Le 30 novembre 1942, le quotidien Le Temps, avant de se saborder, intitula l’un de ses derniers articles « Les Épreuves de notre marine ». Cet intitulé avait pour but de souligner la situation précaire de la marine durant la Seconde Guerre mondiale. Cependant, le terme « épreuve » accorde à la flotte un héroïsme dont elle se targue depuis 1940. En effet, cela peut être mis en résonance avec les différentes épreuves que le héros doit surmonter afin d’accomplir sa quête scellant son destin. Dès lors, la marine serait-elle un Hercule ou un Achille contemporain, appelé à surmonter maints obstacles avant de ployer le genou face à l’adversité ? Il convient de creuser d’avantage.
Au-delà des mythes, il s’agit non pas de revenir aux origines de cette marine française, mais plus spécifiquement de distinguer plusieurs cycles ayant eu cours au sein de ce corps d’armée, tout au long des années 1920 et 1930. « L’histoire de France retient trois « belles » marines » note Pierre Grumberg . Dans celles énoncées, la marine dite « de Darlan » est mentionnée.
En somme, l’histoire pourrait être vite écrite, une « belle » marine qui se retrouva en difficulté durant la Seconde Guerre mondiale. Rien de notable si l’on considère les opérations de guerre comme des facteurs pouvant entraîner mort et destruction. Cependant, l’observation qui guide la recherche est que cette marine ne participa pas, sauf de manière périphérique, à la guerre.
Dès lors, quels sont les éléments qui permettaient de considérer cette marine comme puissante ? N’avait-elle aucune faiblesse, les malheurs n’arrivant qu’une fois la guerre arrivée ? Et donc, de ce fait, il est légitime de se demander quelles furent les stratégies et les itinéraires qui menèrent aux douloureuses journées de Mers-el-Kébir et de Toulon.
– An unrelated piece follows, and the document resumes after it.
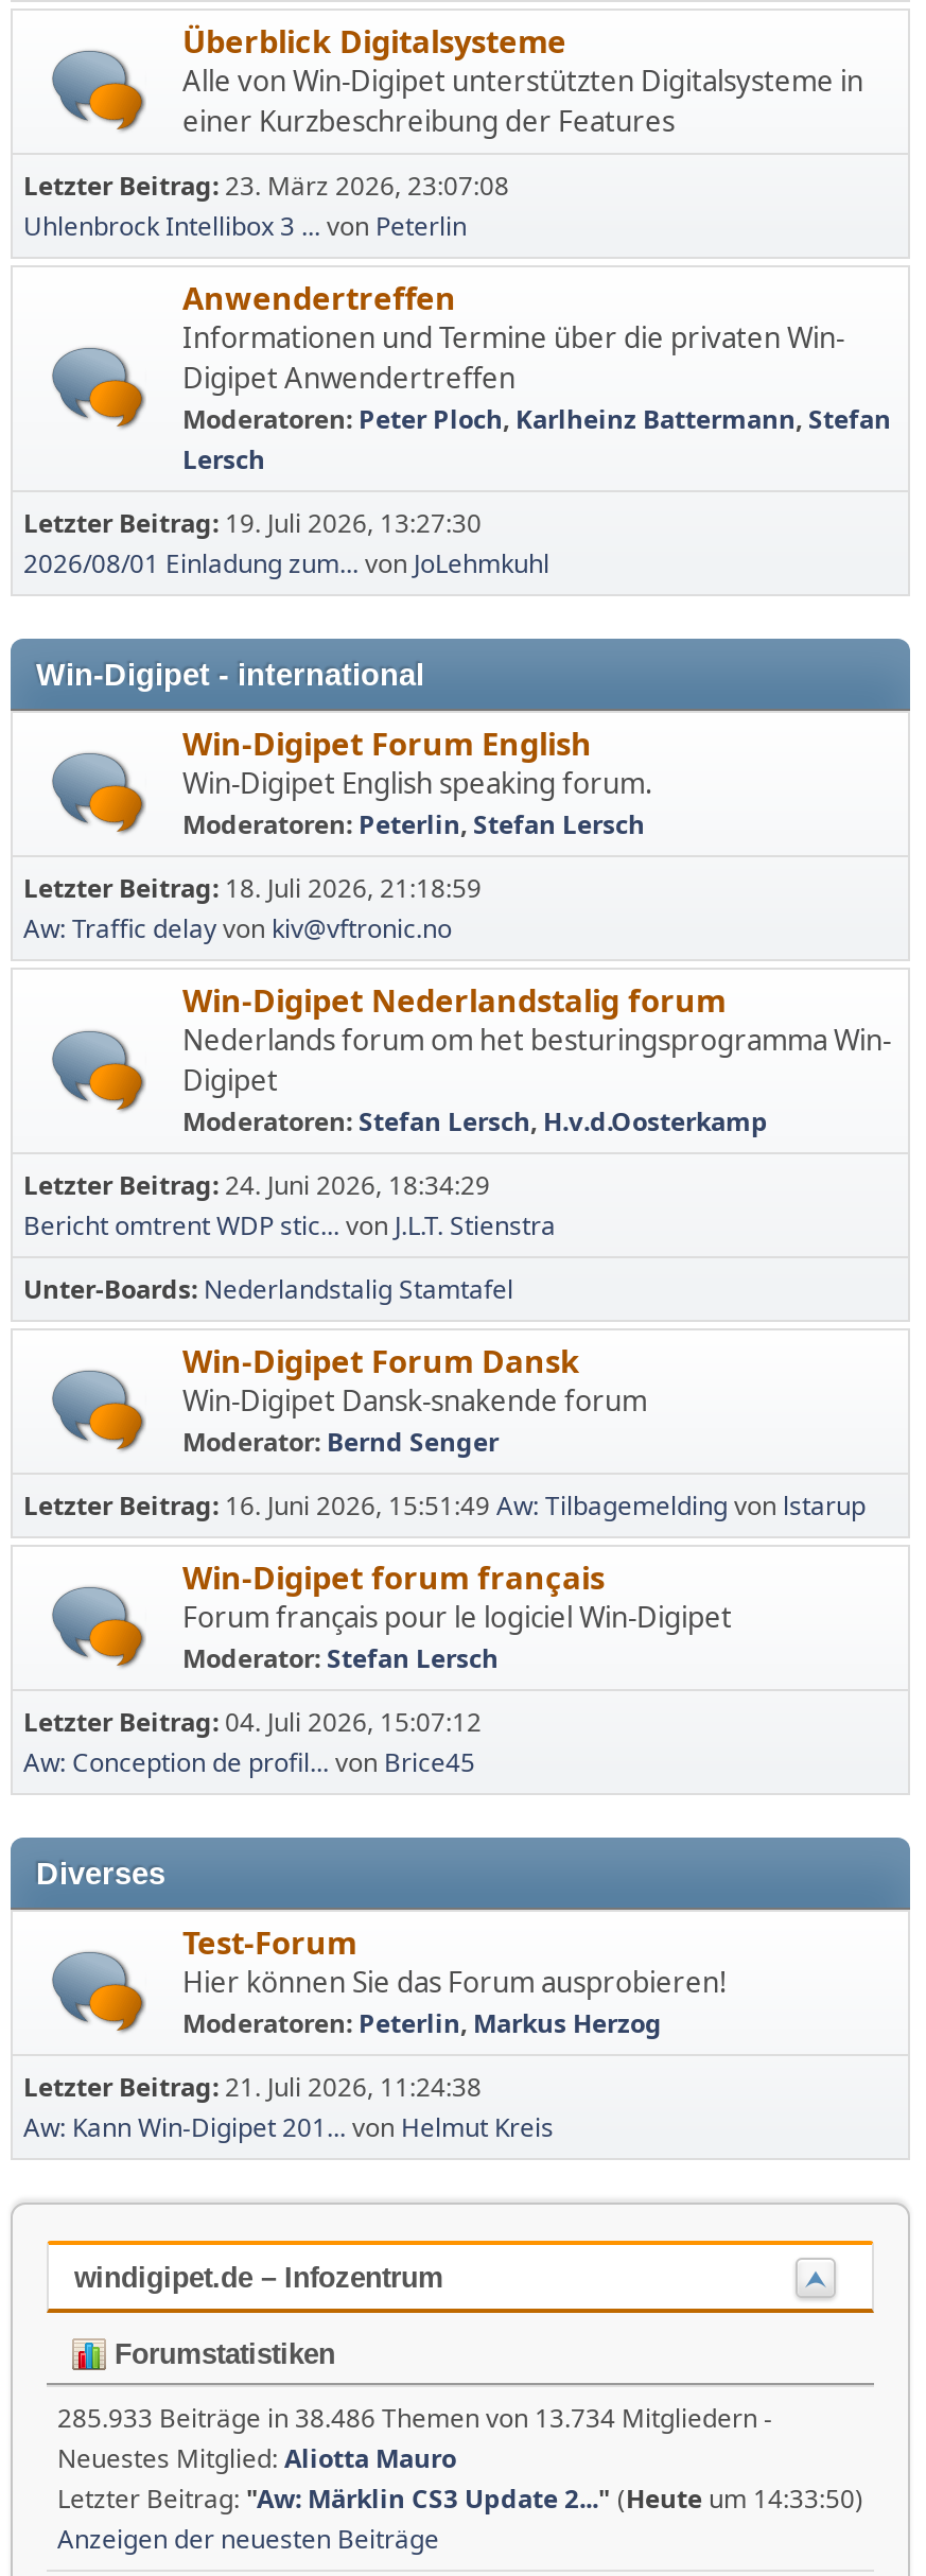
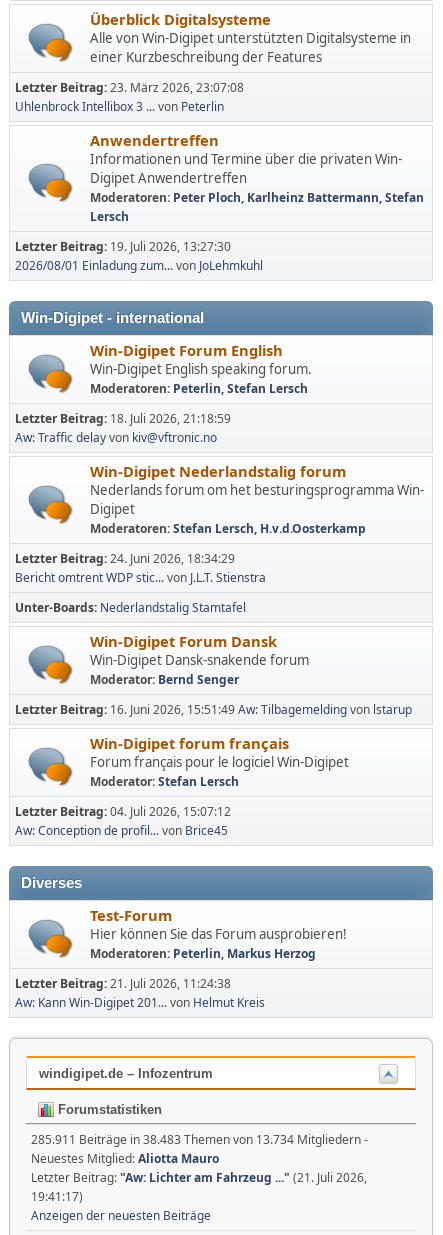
[57,2400,772,2436] 285.933 Beiträge in 38.486 Themen von 13.734 Mitgliedern - -> [31,1131,368,1148] 285.911 Beiträge in 38.483 Themen von 13.734 Mitgliedern -
[57,2481,863,2517] Letzter Beitrag: "Aw: Märklin CS3 Update 2..." (Heute um 14:33:50) -> [31,1169,367,1205] Letzter Beitrag: " Aw: Lichter am Fahrzeug ..." (21. Juli 2026, | 19:41:17)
La marine française : héritages et images

La marine française de l’entre-deux-guerres fut certainement l’une des plus belles marines de France. Cependant, elle eut la particularité d’avoir peu combattu, même si la France lui doit une brillante victoire navale contre le Siam, victoire oubliée, du fait qu’il s’agissait de la marine de Vichy . Dès lors, commentant le marquis de Valdeiglecia, l’amiral Darlan, dans un article intitulé « La Marine française depuis l’armistice », affirma qu’ « il n’y a pas de tâche sur le pavillon français, mais du sang et des larmes causés par l’allié » . Mais, indépendamment des combats de Mers-el-Kébir et de Toulon, quelle fut la part de responsabilité de l’imaginaire et des représentations de la marine française dans son sort ?

La quatrième marine du monde

À la veille de la Seconde Guerre mondiale, la marine française fut, en terme de tonnage, la quatrième plus grande du monde (ex aequo avec la Regia Marina), avec 545000 tonnes d’acier.
En accord avec le Traité de contrôle naval de Washington signé en 1922, la flotte occupa 27% des dépenses militaires de la France, entre 1922 et 1934, contre 15 % par la suite . Avantagée par une longue stabilité politique, permise par la présence, presque continue, de Georges Leygues, puis de Piétri, et Campinchi au poste de Ministre de la Marine, la flotte, lorsque Darlan devint amiral, ne pouvait être « sa » marine comme il la qualifia souvent . En effet, c’était celle de la III e République qui l’avait fait renaître à partir de 1924, contribuant à lui redorer son blason après le premier conflit mondial . Ainsi, le 28 novembre 1942, dans L’Écho d’Alger, tandis que cette flotte était réduite à quelques vaisseaux disparates, le journal fit la composition posthume de la marine postée à Toulon. Selon l’article, elle était composée de trois bâtiments de ligne dont le Dunkerque, le Strasbourg et le Provence. De plus, il y avait huit croiseurs, ainsi qu’une vingtaine de contre-torpilleurs, torpilleurs, avisos et sous-marins. Flotte encore impressionnante fin 1942, elle l’était encore plus si les chiffres sont précisés et observés en 1939. Dès lors, il s’agissait de sept cuirassés, dix-neuf croiseurs, soixante-huit destroyers et quarante sous-marins.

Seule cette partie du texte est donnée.